Friday, August 20, 2010

The Beginnings of Life in Bishkek - Day 2

Thursday, 19 August


So, by 9:00 last night we were sufficiently exhausted and went to bed. Our bed is about the size of a queen, but it's perhaps two inches wider, and it might be a couple of inches shorter. We both were awake at about 12:30am, but after a drink of water and a quick walk around the apartment (gotta make sure it's still all there, right?), we were both able to sleep until sometime after 5:00am. Well, that felt good.


For breakfast, a bowl of cereal with corn flakes and a few of the sugary-centered cereal bites that were here already, as well as some of the 100% peach juice we purchased yesterday. Peach juice is fantastic, and juice boxes should come back in style in the states. It's like being a kid, without the clumsy straw antics that go with those little boxes.


We went for a nice long walk through downtown Bishkek after breakfast. There are some amazing parks and monuments here. It really does feel like a nation's capital, as it should. A few things to watch for though as your out on the street are the cars and the sidewalk itself. Traffic is reminiscent of Central America, where right of way goes to the car attached to the bumper that got there first. Crossing streets is a pay-full-attention endeavor. Street lights are (interestingly?) mounted on the left side of the road, even though traffic travels on the right. So far, it looks like burnt out traffic signals are common. The second thing to pay attention to... the sidewalk. There are dips, bumps, small sink-holes, you-name-its to watch out for. Almost lost Katie on a couple of occasions.


A teacher from the school who had contacted me prior to our departure from the states, offering to be of help when we arrived, by the name of Wes offered to meet us and show us the sights. It turned into a look through some of the stores, a great ongoing discussion on local culture (he's lived in Bishkek for a year but also lived in the southern part of Kyrgyzstan for two years ('99-'01) with the Peace Corps, and is fluent in Russian), and eventually a great dinner out at one of his favorite restaurants. We ate in a traditional Kyrgyz “booth” (you remove your shoes, sit on a raised bed-like structure, and the table is about 18” above that sitting surface) and shared a fantastic beef and noodle dish, the name of which escapes me right now, fresh tomato and cucumber, and beef and chicken shashlik (Щащяік), which are really quite like kabobs.

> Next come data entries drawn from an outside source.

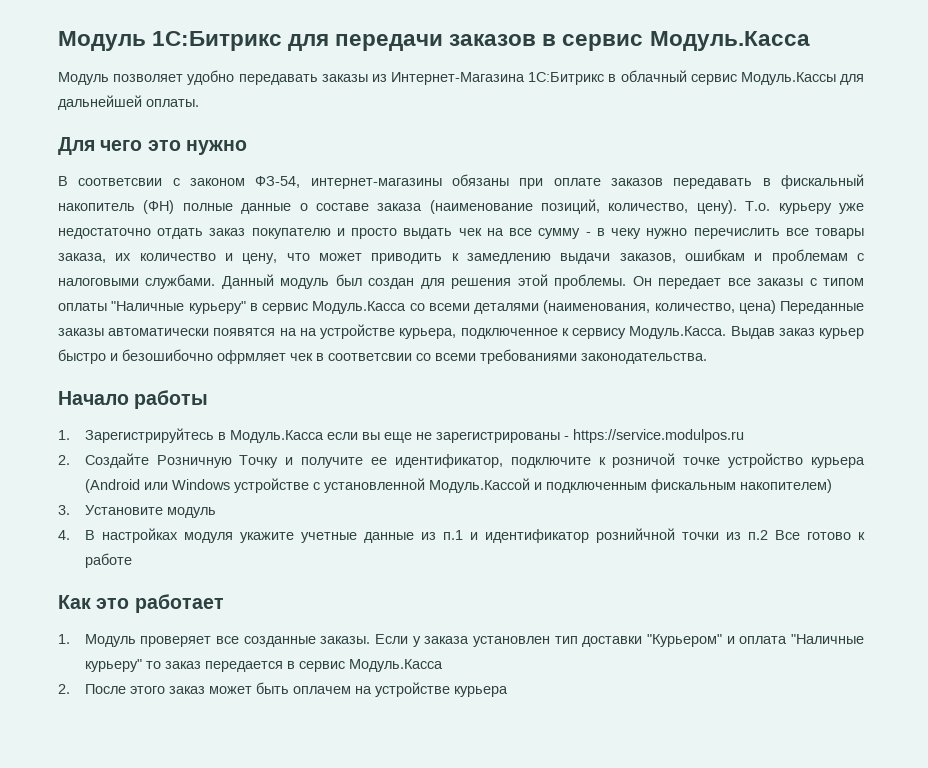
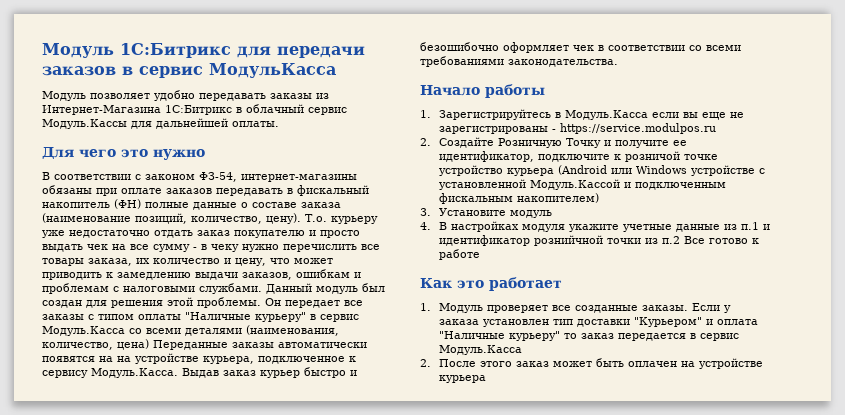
[649,31,810,51] Модуль.Касса -> [209,63,336,78] МодульКасса
[78,178,163,186] соответсвии -> [54,174,131,180] соответствии
[217,350,286,364] офрмляет -> [503,42,569,53] оформляет
[328,353,412,361] соответсвии -> [608,45,685,51] соответствии
[292,686,351,694] оплачем -> [627,361,677,367] оплачен

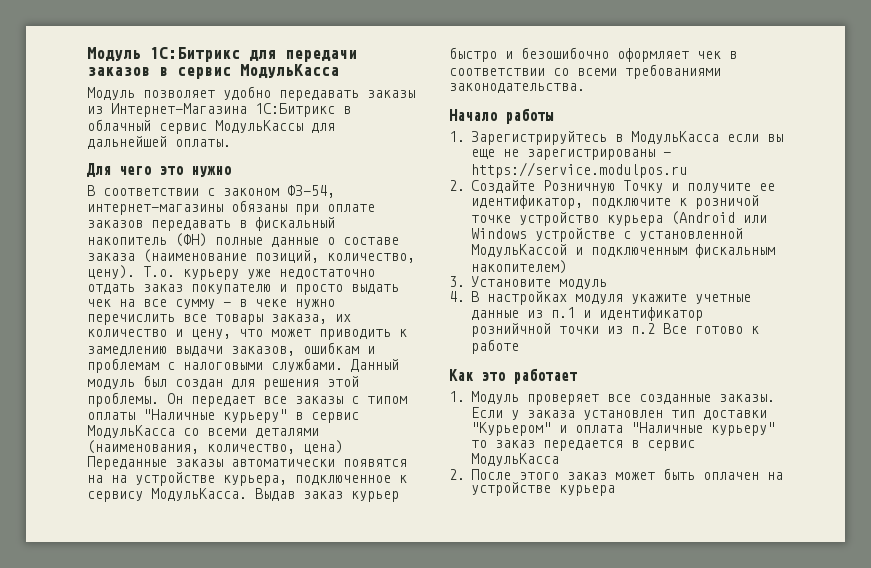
[42,119,127,129] Модуль.Кассы -> [215,120,303,133] МодульКассы
[211,244,239,252] чеку -> [255,299,287,307] чеке
[42,326,125,336] Модуль.Касса -> [87,425,175,438] МодульКасса
[91,368,178,378] Модуль.Касса. -> [151,488,247,501] МодульКасса.
[564,110,648,120] Модуль.Касса -> [630,131,719,144] МодульКасса
[529,179,620,190] Модуль.Кассой -> [470,244,567,257] МодульКассой
[438,345,522,355] Модуль.Касса -> [470,453,559,466] МодульКасса

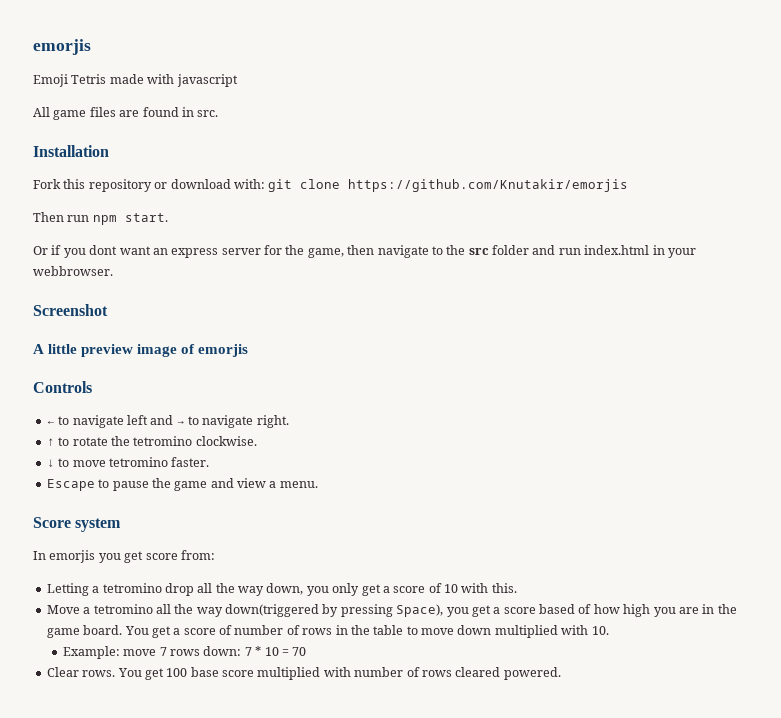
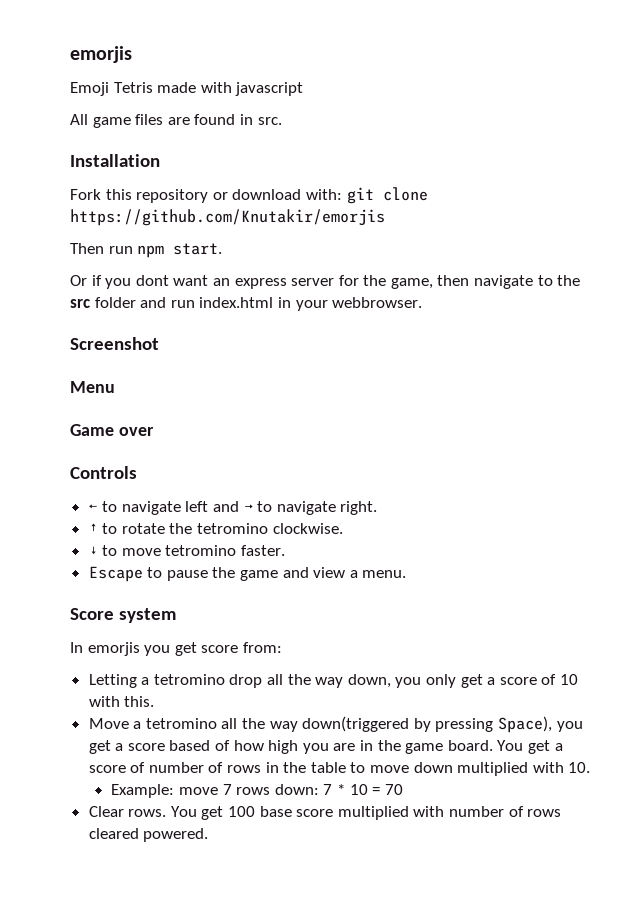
[33,344,249,357] A little preview image of emorjis -> [70,381,115,393] [70,424,154,436] Menu // Game over

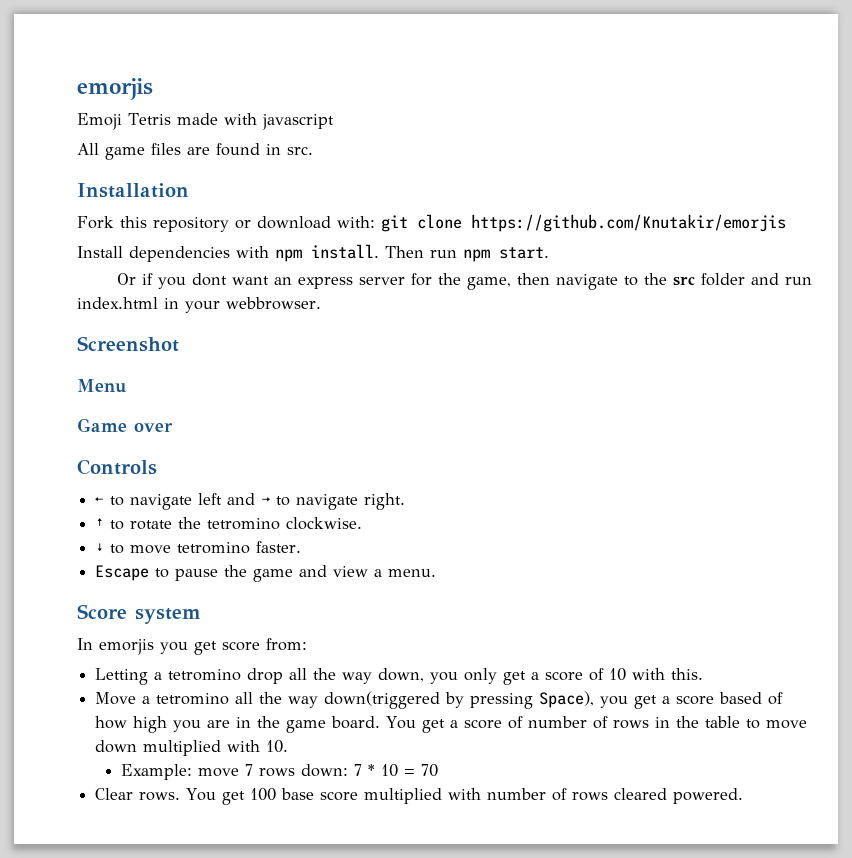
(385, 217) none -> [77,244,379,262] Install dependencies with npm install.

Katie's note: For the first time this evening, we had someone serving as a bridge into the culture. The bizarre reality before that was that we could observe all we wanted, but couldn't interact with the people here. It is very strange for me to be in a place where it is not my “job” to get to know the culture and seek out an understanding of the needs of the people. We are here to teach rich kids and we will be able to stay as sheltered from the culture as we choose to be. We don't have a Kyrgz national guiding us around the city, teaching us Russian or the cultural ways. Last night, through Wes, we had that for a moment. I learned how to say “Thanks a ton”, that it's a sin to throw out bread in this culture and at the end of a meal you say “amen” and make a gesture of prayer. Oh, and the great thing about hanging out with Wes... I could understand much more of his Russian!